Maserati had little inkling of the racing revolution fomenting in Germany when it became embroiled in a very public Italian spat, as Paul Fearnley explains

The 1934 Circuit of Modena was a second division affair crucial only in that its two-mile, L-shaped street circuit was on Enzo Ferrari’s doorstep. To lose here would be a serious loss of face for his Scuderia, and to this end he put forward a belt-and-braces six-car entry, five of which were single-seat Tipo Bs.

The only man capable of beating them was Tazio Nuvolari. But boy, oh boy, did he want to beat them. For the two most famous names in Italian motor racing were at daggers drawn.Their lawyers were talking, but Enzo and Tazio weren’t. They had fallen out midway though 1933. Nuvolari was furious that Alfa Romeo, now in state ownership, had locked its Tipo Bs away in a Portello workshop, forcing him to drive Ferrari’s boredout but outdated 8C Monzas instead. He was also annoyed by Enzo’s point-blank refusal to give him more say in the running of the team. So he got himself one of the new Maseratis.

The Bologna firm was in transition. Alfieri, the leading light of this racing fraternity, had died, finally succumbing to injuries sustained in a crash at Messina, Sicily, way back in 1927 — but only after a much-agonized-over kidney op. Younger brother Emesto was now in charge of design matters. He shelved Alfieri’s front-wheel-drive 8C 2500TA, having portentously crashed it through a cemetery wall while testing on the open road, and replaced it with the more conventional 8CM (m for monoposto). But it too, was a disaster, the 200bhp from its 3-litre supercharged straight-eight far too much for a chassis taken from the half-as-powerful 4CM.

Even so, Nuvolari wanted one. He’d been impressed by the performance of Giuseppe Campari and Count Goffredo Zehender in the Mame GP at Reims in July — they qualified their 8CMs second and third — and he struck a deal with the brothers that night. Enzo was livid; Tazio was bullish. A compromise was reached — Ferrari would run the car in the Belgian Grand Prix at Spa the following weekend — but this would not last long. When Nuvolari ostentatiously chose the 8CM over an Alfa Monza for the Coppa Ciano at Montenero two weeks later — and won by over 8min an — impasse had been reached. This was war.

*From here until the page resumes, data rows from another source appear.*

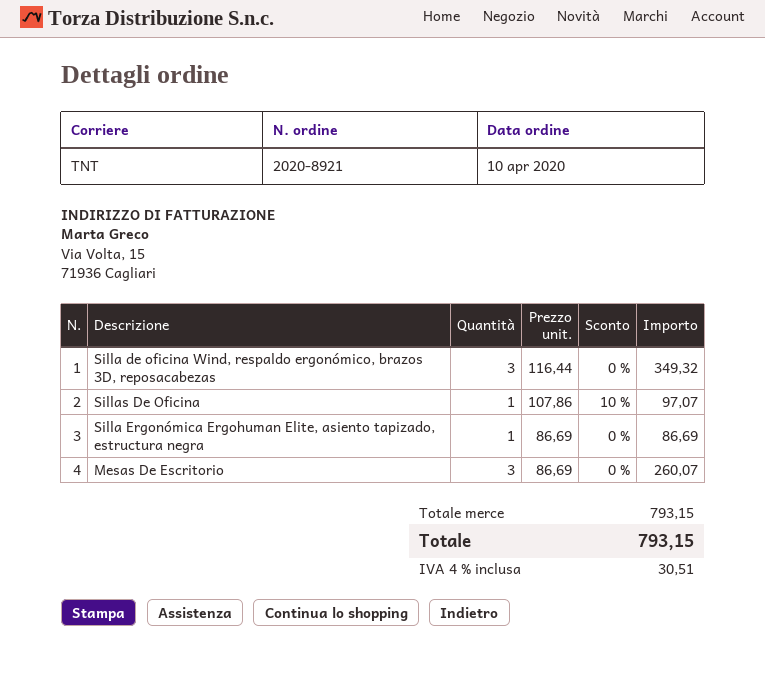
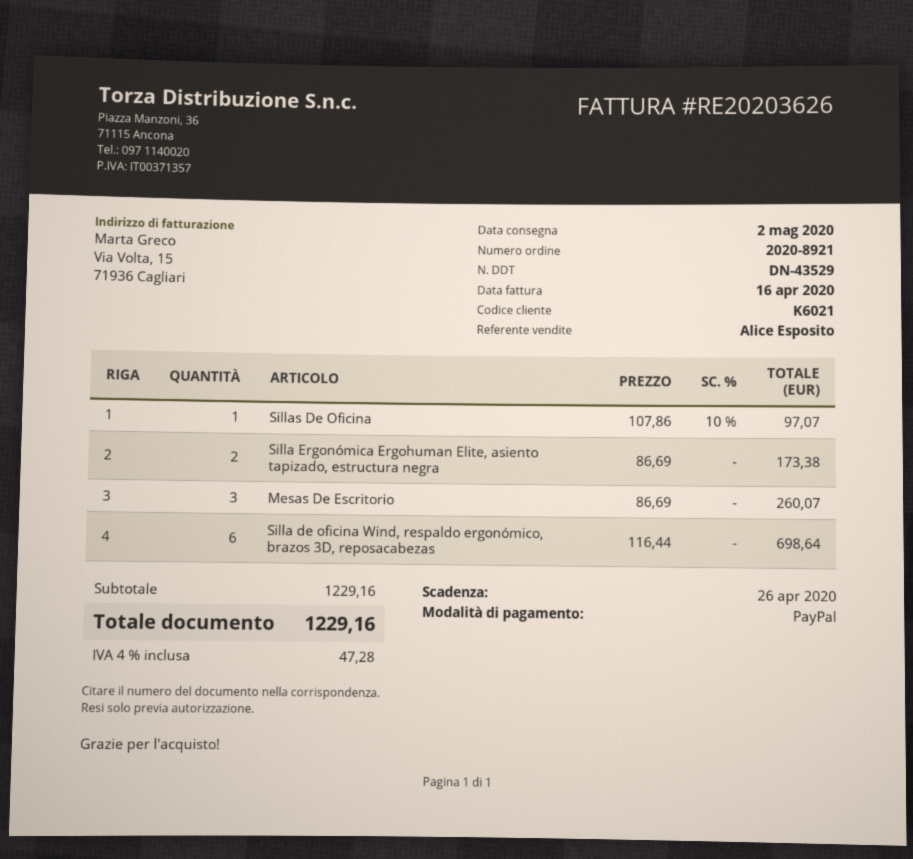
Silla de oficina Wind, respaldo ergonómico, brazos 3D, reposacabezas: 3 x 116.44 = 349.32 -> 6 x 116.44 = 698.64
Silla Ergonómica Ergohuman Elite, asiento tapizado, estructura negra: 1 x 86.69 = 86.69 -> 2 x 86.69 = 173.38
subtotal: 793.15 -> 1229.16
tax: 4% = 30.51 -> 4% = 47.28
total: 793.15 -> 1229.16

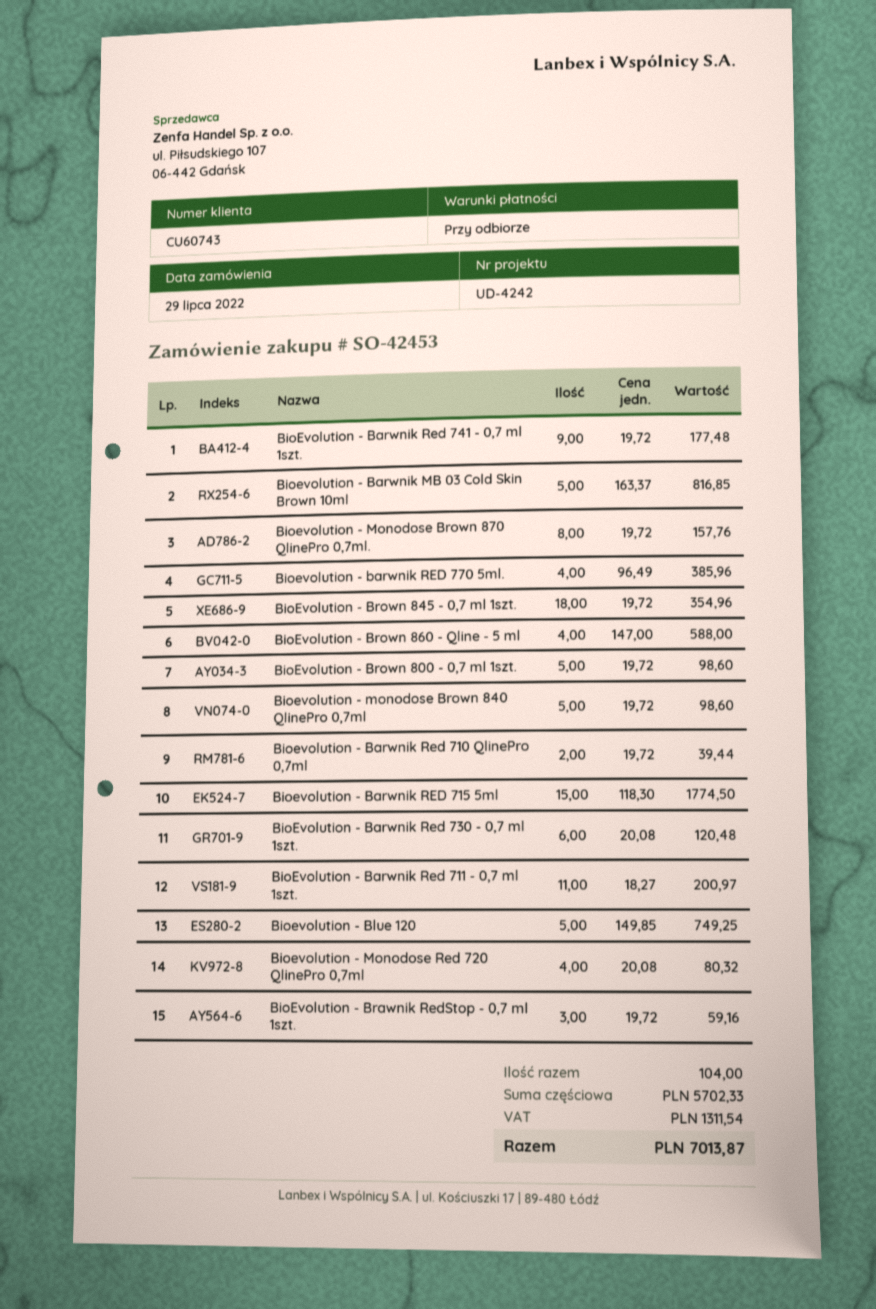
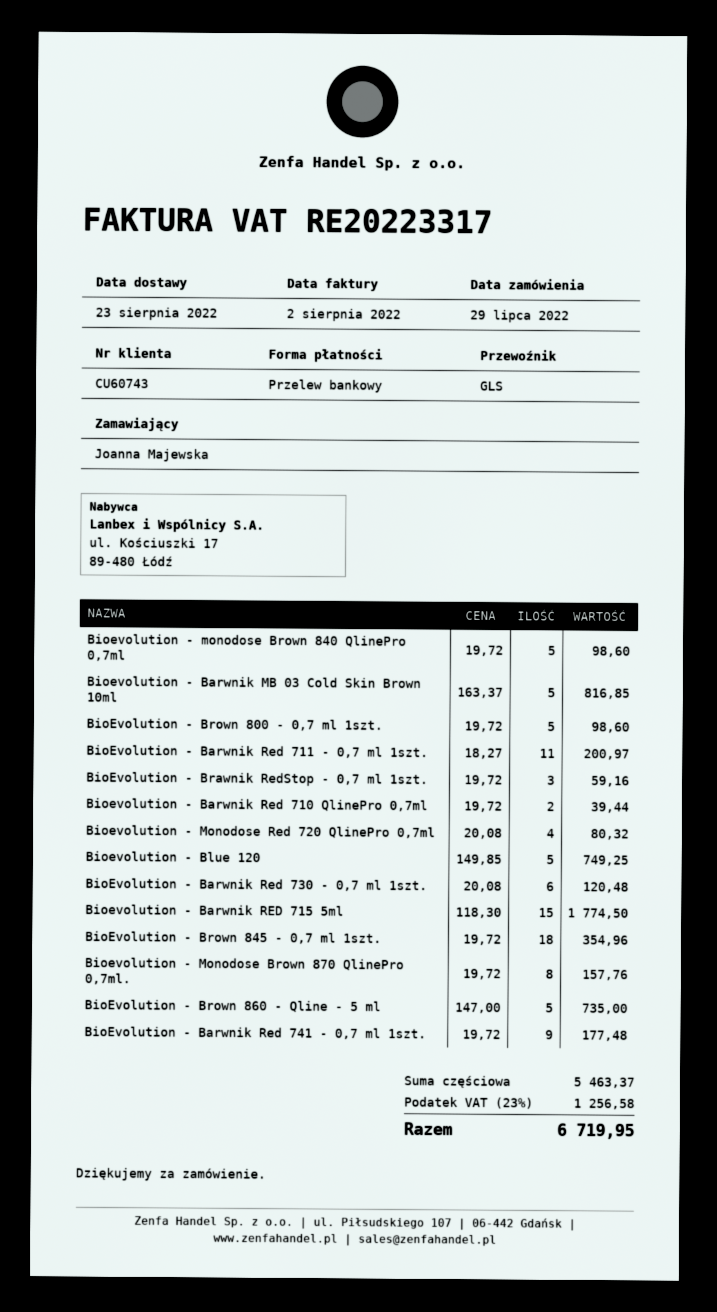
Bioevolution - barwnik RED 770 5ml.: 4 x 96.49 = 385.96 -> none
BioEvolution - Brown 860 - Qline - 5 ml: 4 x 147.00 = 588.00 -> 5 x 147.00 = 735.00
subtotal: 5702.33 -> 5463.37
tax: 1311.54 -> 1256.58
total: 7013.87 -> 6719.95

Nuvolari had won at Spa, too, but only after an all-nighter for mechanics Decimo Campagnoni and Luigi Parenti. Tazio had instantly put his finger on the 8CM’s weakness, and the car — chassis 3007 — was taken to the nearby Imperia works to have its front end boxed and braced. It was transformed. He told the Alfa drivers to keep out of his way and, from the back of the grid, was in front by the end of the first lap.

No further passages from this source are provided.